_Task:_ Whenever the word "filter" appears in a line of the listing, copy that line.

_Input data:_

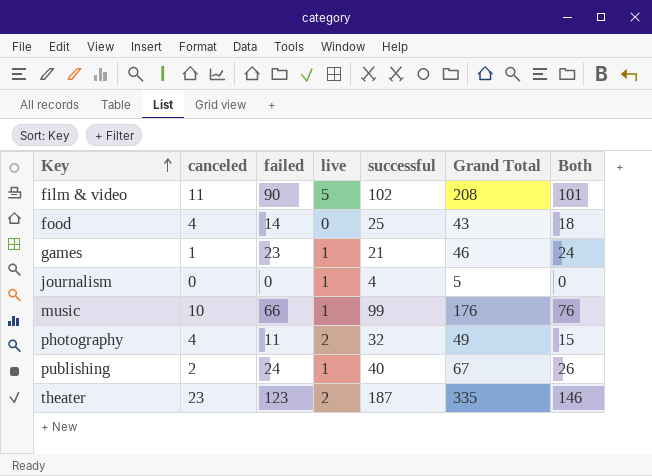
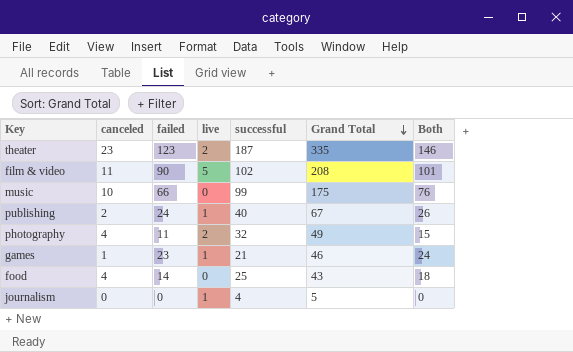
row order: Key ascending -> Grand Total descending
music | live: 1 -> 0
music | Grand Total: 176 -> 175

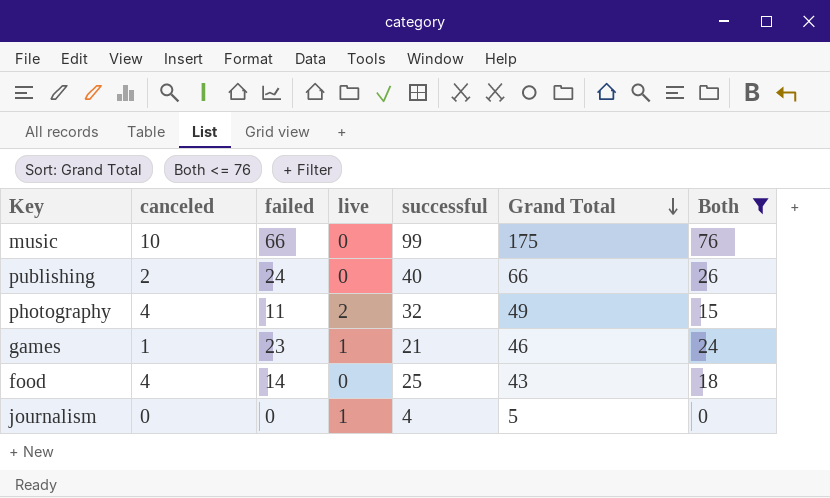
filter: none -> Both <= 76
publishing | live: 1 -> 0
publishing | Grand Total: 67 -> 66

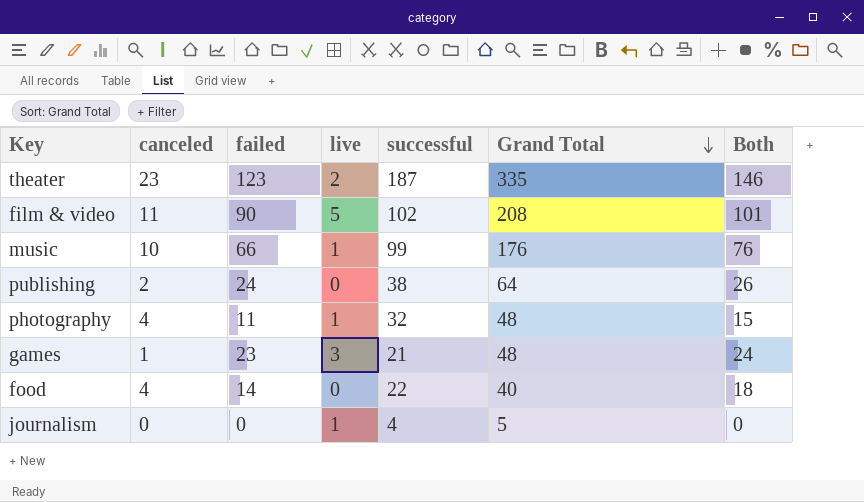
filter: Both <= 76 -> none
music | live: 0 -> 1
music | Grand Total: 175 -> 176
publishing | successful: 40 -> 38
publishing | Grand Total: 66 -> 64
photography | live: 2 -> 1
photography | Grand Total: 49 -> 48
games | live: 1 -> 3
games | Grand Total: 46 -> 48
food | successful: 25 -> 22
food | Grand Total: 43 -> 40

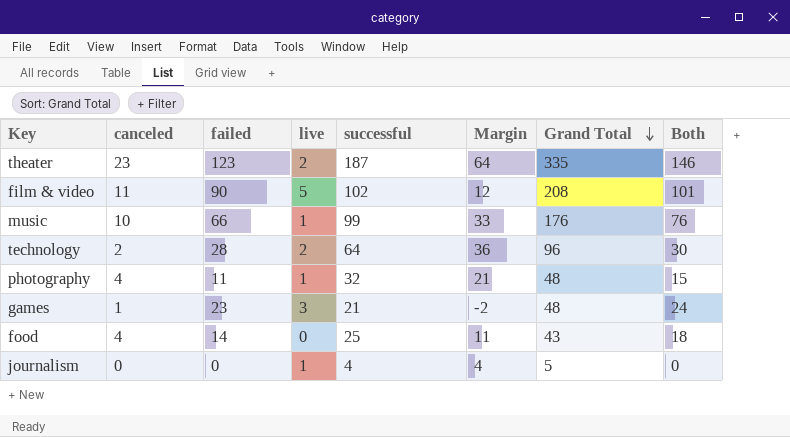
column Margin | formula: none -> [successful] - [failed]
row publishing: 2 | 24 | 0 | 38 | 64 | 26 -> none
row technology: none -> 2 | 28 | 2 | 64 | 36 | 96 | 30
food | successful: 22 -> 25
food | Grand Total: 40 -> 43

_Problem solution:_
filter: none -> Both <= 76
filter: Both <= 76 -> none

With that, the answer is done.